**DATA**.
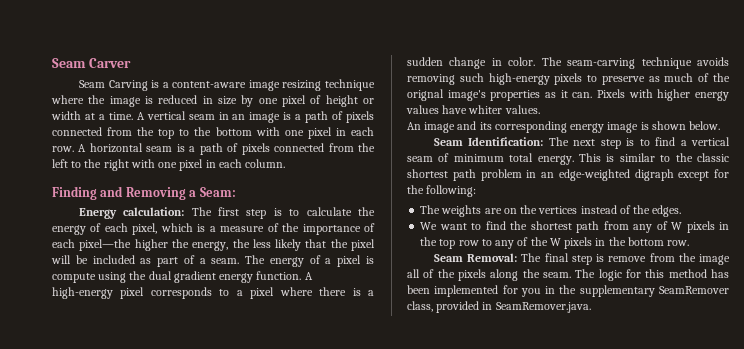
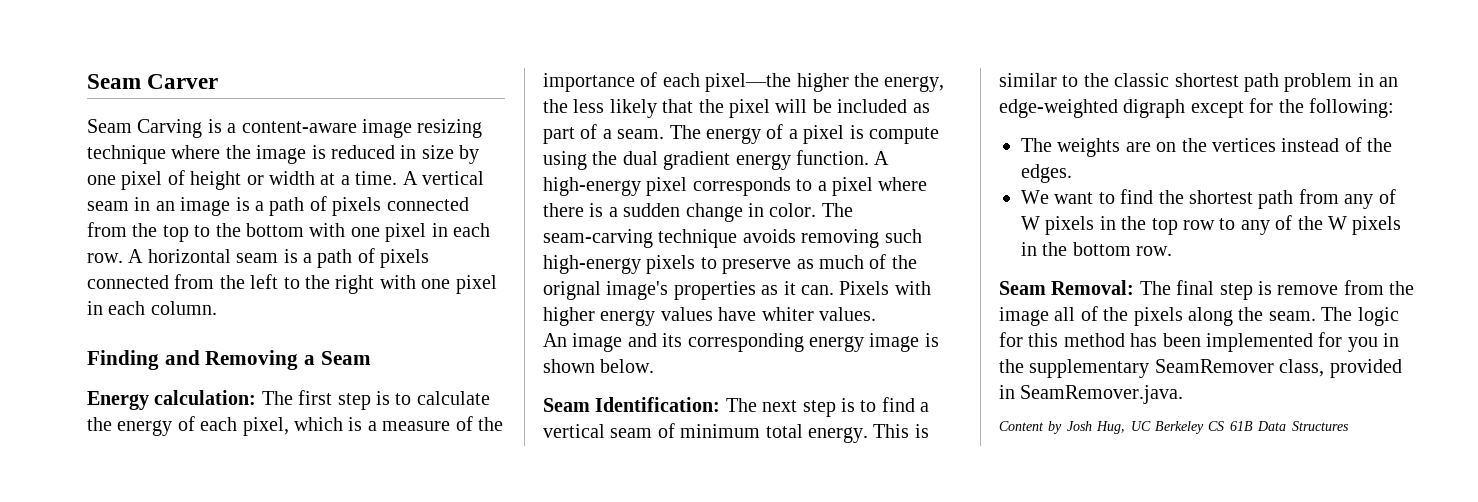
[199,187,236,197] Seam: -> [320,351,371,365] Seam
(591, 307) none -> [999,421,1349,434] // Content by Josh Hug, UC Berkeley CS 61B Data Structures

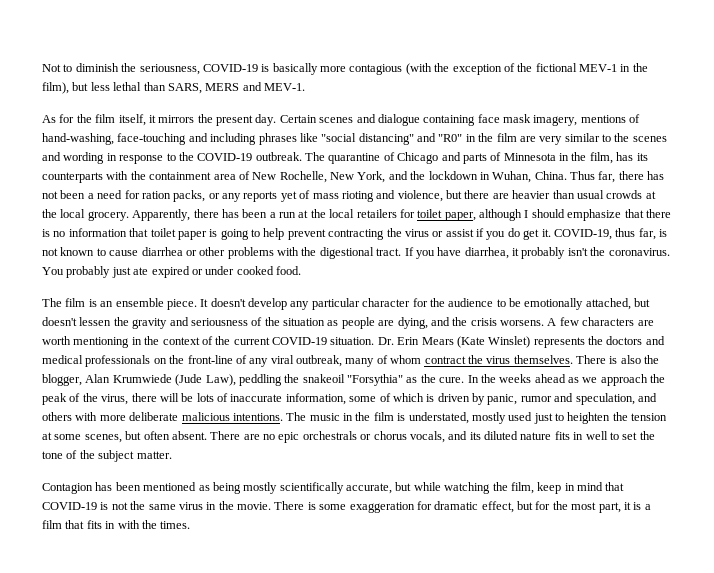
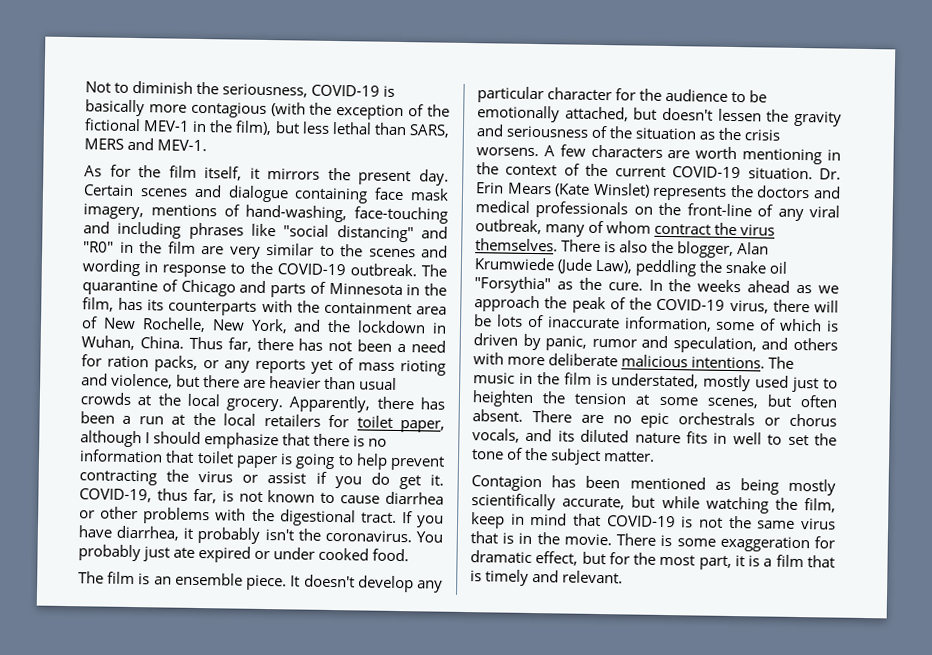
[341,317,450,329] people are dying, and -> (716, 135) none
[302,374,345,383] snakeoil -> [725,260,789,274] snake oil
(98, 397) none -> [656,298,726,311] COVID-19
(203, 506) none -> [470,531,515,544] that is
[86,520,191,529] fits in with the times. -> [470,569,624,586] is timely and relevant.

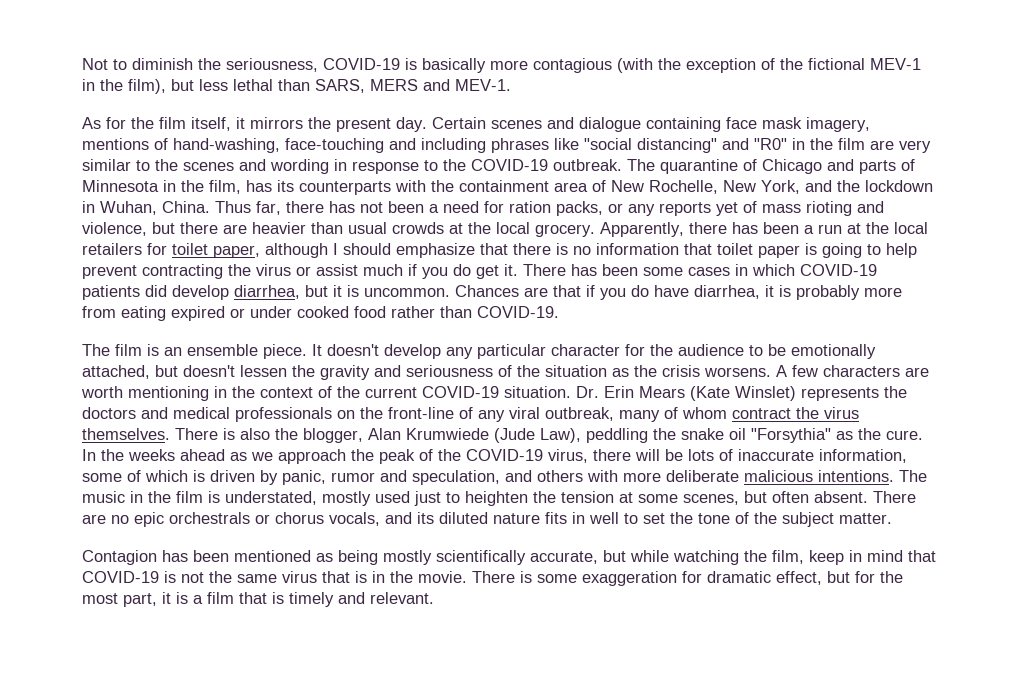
(307, 478) none -> [363,264,403,276] much
[79,488,444,505] [79,506,444,528] [78,525,444,544] [78,544,410,563] COVID-19, thus far, is not known to cause diarrhea or other problems with the digestional tract. If you have diarrhea, it probably isn't the coronavirus. You probably just ate expired or under cooked food. -> [523,264,877,276] [82,285,902,300] [82,306,559,321] There has been some cases in which COVID-19 patients did develop diarrhea, but it is uncommon. Chances are that if you do have diarrhea, it is probably more from eating expired or under cooked food rather than COVID-19.

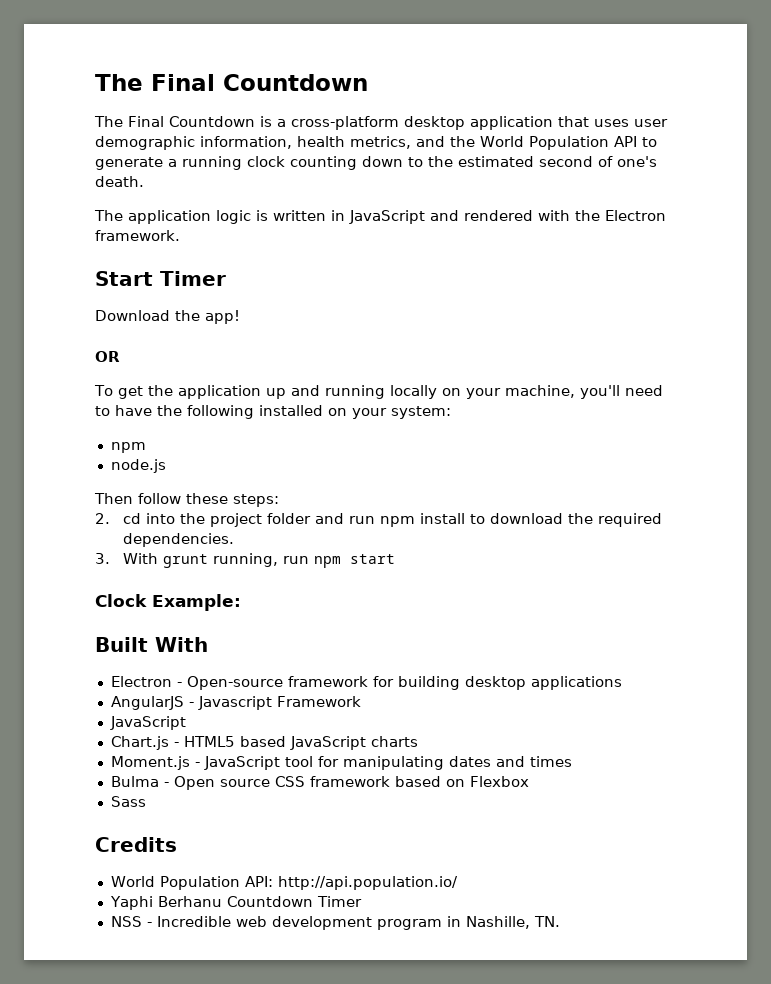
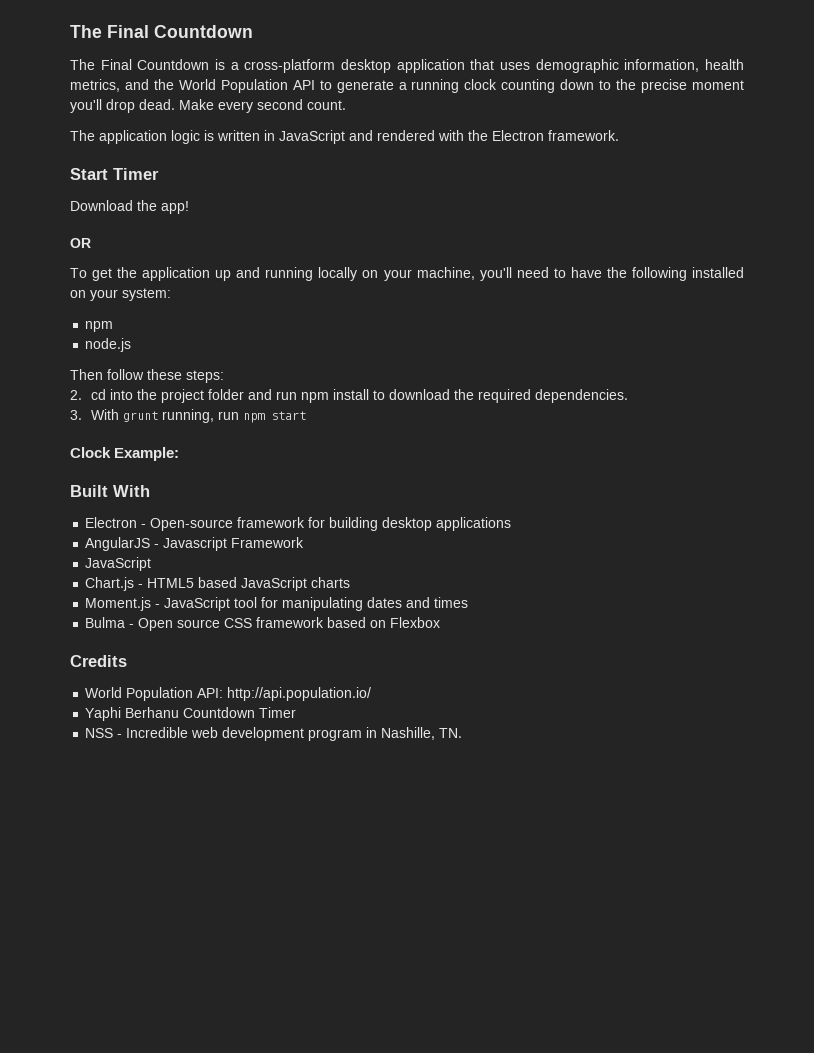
[633,119,668,127] user -> (530, 66) none
[458,156,657,167] [95,176,144,187] estimated second of one's death. -> [641,79,744,93] [70,99,346,113] precise moment you'll drop dead. Make every second count.
[110,796,146,807] // Sass -> (441, 622) none

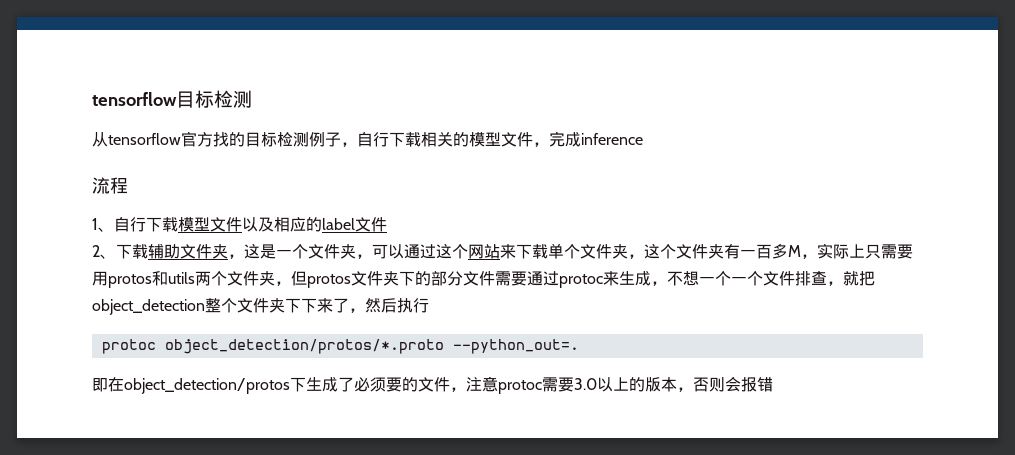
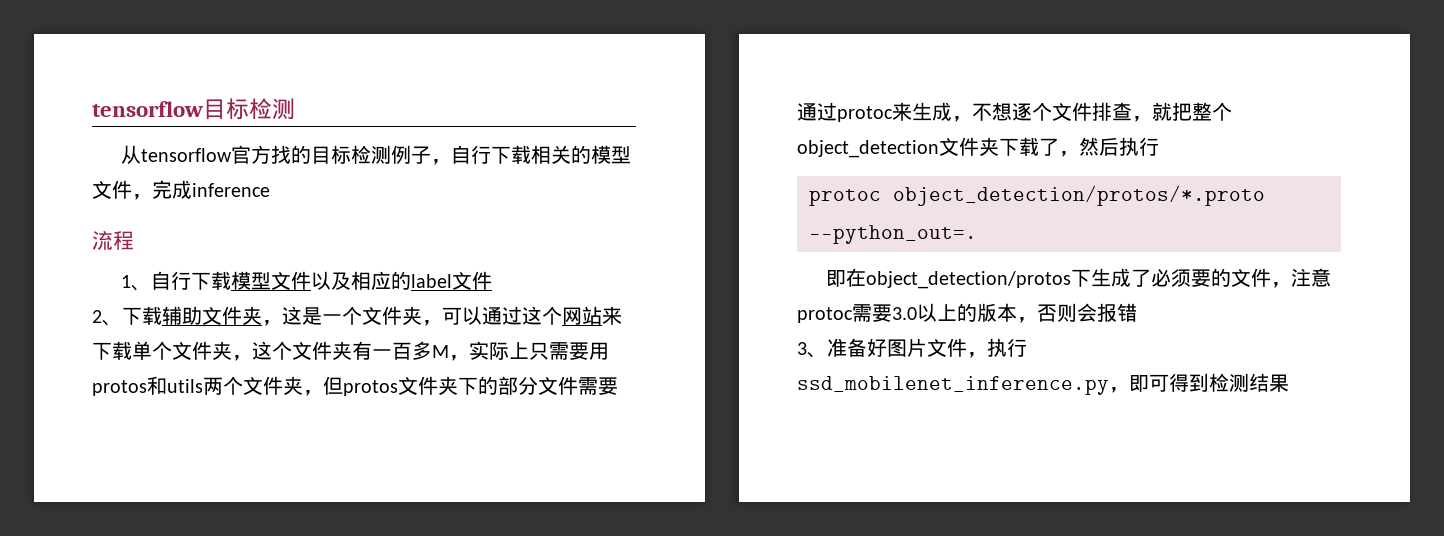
[699,271,747,286] 一个一 -> [1012,103,1032,121] 逐
[92,298,333,315] object_detection整个文件夹下下来 -> [1192,102,1232,121] [797,137,1039,158] 整个object_detection文件夹下载
(773, 384) none -> [797,338,1027,358] [797,373,1289,395] // 3、准备好图片文件，执行ssd_mobilenet_inference.py，即可得到检测结果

**DIRECTIONS FOR THIS TASK**.
All the records above must be retyped exactly, except for their pictures.

**SOLUTION BELOW**.
[199,187,236,197] Seam: -> [320,351,371,365] Seam
(591, 307) none -> [999,421,1349,434] // Content by Josh Hug, UC Berkeley CS 61B Data Structures

[341,317,450,329] people are dying, and -> (716, 135) none
[302,374,345,383] snakeoil -> [725,260,789,274] snake oil
(98, 397) none -> [656,298,726,311] COVID-19
(203, 506) none -> [470,531,515,544] that is
[86,520,191,529] fits in with the times. -> [470,569,624,586] is timely and relevant.

(307, 478) none -> [363,264,403,276] much
[79,488,444,505] [79,506,444,528] [78,525,444,544] [78,544,410,563] COVID-19, thus far, is not known to cause diarrhea or other problems with the digestional tract. If you have diarrhea, it probably isn't the coronavirus. You probably just ate expired or under cooked food. -> [523,264,877,276] [82,285,902,300] [82,306,559,321] There has been some cases in which COVID-19 patients did develop diarrhea, but it is uncommon. Chances are that if you do have diarrhea, it is probably more from eating expired or under cooked food rather than COVID-19.

[633,119,668,127] user -> (530, 66) none
[458,156,657,167] [95,176,144,187] estimated second of one's death. -> [641,79,744,93] [70,99,346,113] precise moment you'll drop dead. Make every second count.
[110,796,146,807] // Sass -> (441, 622) none

[699,271,747,286] 一个一 -> [1012,103,1032,121] 逐
[92,298,333,315] object_detection整个文件夹下下来 -> [1192,102,1232,121] [797,137,1039,158] 整个object_detection文件夹下载
(773, 384) none -> [797,338,1027,358] [797,373,1289,395] // 3、准备好图片文件，执行ssd_mobilenet_inference.py，即可得到检测结果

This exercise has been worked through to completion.